2) A contract cannot confer rights or impose obligations arising under it on any person other than the parties to it. Thus, if there is a contract between A and C, C cannot enforce it.

Exceptions to the Doctrine of Privity of Contract:

      The following are the exceptions to the doctrine Privity of Contract.In other words "a stranger to a contract can sue.


1) A trust or charge :

                   A person in whose favor a trust or other interest in some specific immovable property has been created may enforce it even though he is not a party to the contract

Example :

a) A agrees to transfer certain properties to B to be held by B in trust for the benefit of C. C can enforce the agreement (I.e, trust) even though he is not a party to the agreement

b) A husband who was separated from his wife executed a separation deed by which he promised to pay to the trustees all expenses for the maintenance of his wife. In this case, court held that the agreement created a trust in favour of the wife and could be enforced.   [Gundy Vs Gundy (1884)]

c) A had a son SA and B had a daughter DB. A agreed with B that in consideration of the marriage of DB with SA, he would pay to DB, his daughter in law an allowance of 5000 a month in perpetuity. He charged certain properties with the payment with the power to DB to enforce it. In this case, court held that, DB although no party to the arrangement, was clearly entitled to recover the arrears of the allowance. [Khwaja Mohd. VS Husaini Begum (1910)]

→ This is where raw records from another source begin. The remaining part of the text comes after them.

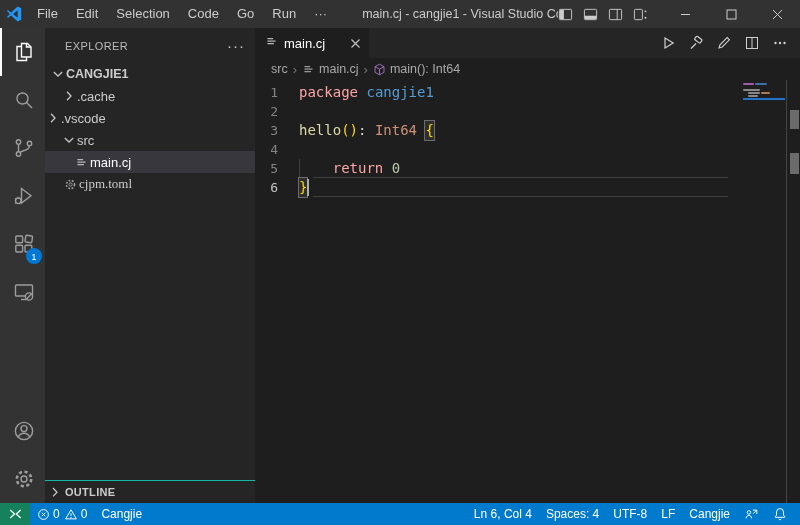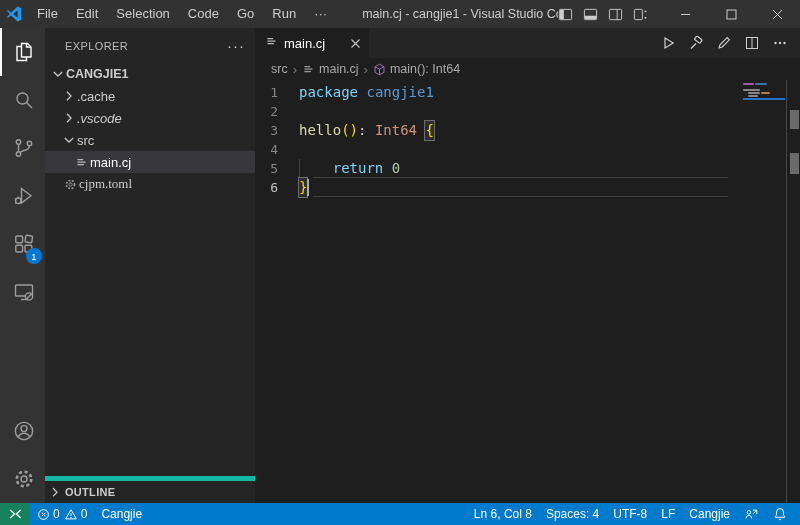"package" .tk-kw { color: #7dd3fc -> #fca5a5 }
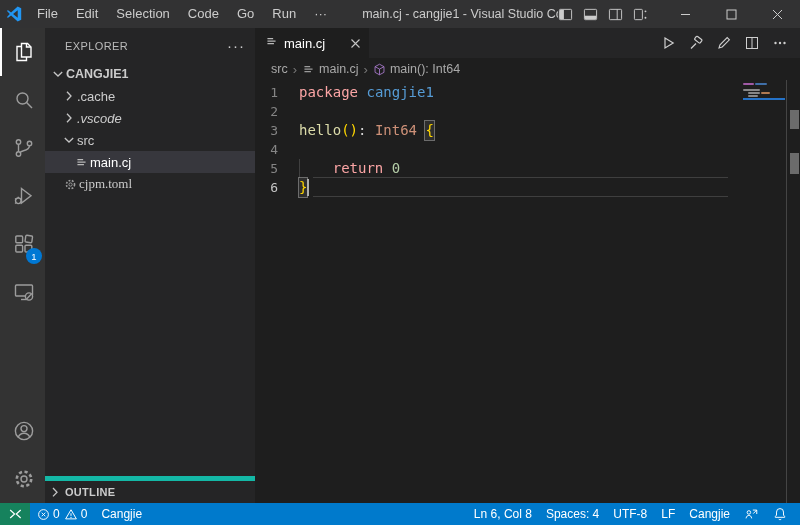".vscode" div.tree-row { font-style: italic -> none; padding-left: 16px -> none }
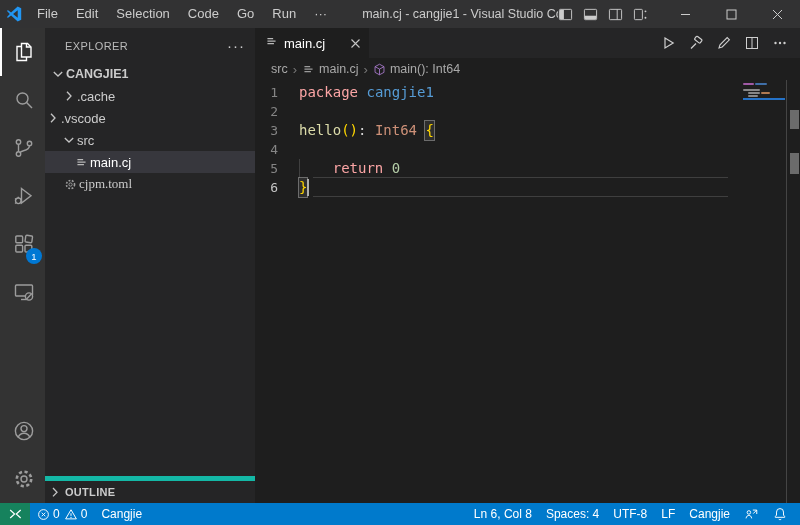"OUTLINE" .sb-sections { border-top: 5px solid #14b8a6 -> 1px solid #14b8a6 }
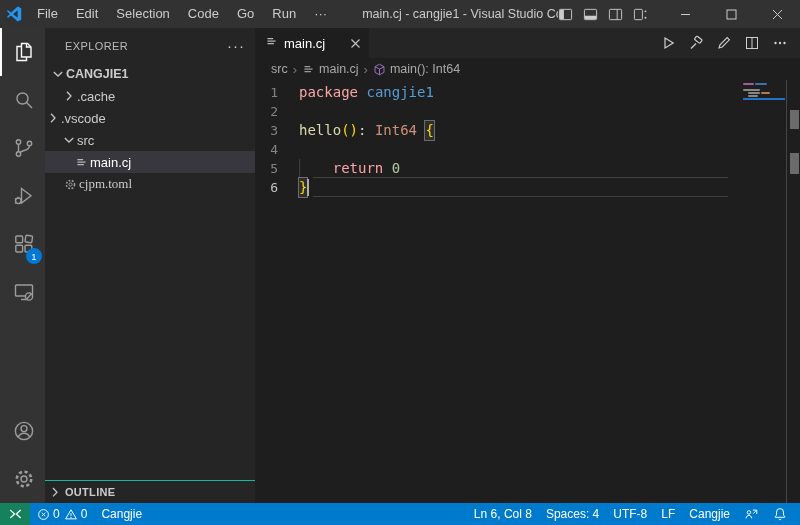"Ln 6, Col 8" div.status-item { text: 8 -> 4 }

2) Marriage settlement, Partition or other family arrangements : 

           Where an agreement is made in connection with marriage, partition or other family arrangements and a provision is made for the benefit of a person, he may sue although he is not a party to the arrangement

Examples:


      a) Two brothers on a partition of joint properties agreed to invest in equal share a certain sum of money for the maintenance of their mother. In this case, she( Mother ) was entitled to require her sons to make the investment.

     b) J's wife deserted him because of his ill treatment. J entered into an agreement with his father in law to treat her property or else pay her monthly maintenance, subsequently, she was again ill treated and also driven out, here she was entitled to enforce the promise made by J to her Father.




3) Acknowledgement or estoppel

          If the promisor by his conduct or acknowledgment or part payment or by estoppel creates privity of contract between himself and the stranger, the stranger can sue.

Example:  A receives some money from B to be paid over C. A admits of this receipt to C. C can recover the amount from A who shall be regarded as the agent of C. 

4)  Assignment of a contract

    If the benefits under the contract are assigned to the third party, the assignee can sue.

Example : 

Krishnan Lal Sahu Vs. Promila Bala, A.I.R (1928) 518 cal. In this case, Court held that "the assignee of rights and benefits under a contract not involving personal skill can enforce the contract subject to the equities between the original parties.

5) Contracts entered into through an agent
 
         In a contract of Agency, a person appoints another person to act on his behalf with a third party. The person who appoints another person is called 'Principal' and the person, who is appointed is called 'Agent'. When an agent enters into a contract on behalf of the principal, the principal can enforce the contract.( here Principal is a stranger to the Contract; the agent and other parties are parties to the Contract.
      


[Note: A stranger to  Contract cannot sue. But, a stranger to Consideration can sue. Both have exceptions.]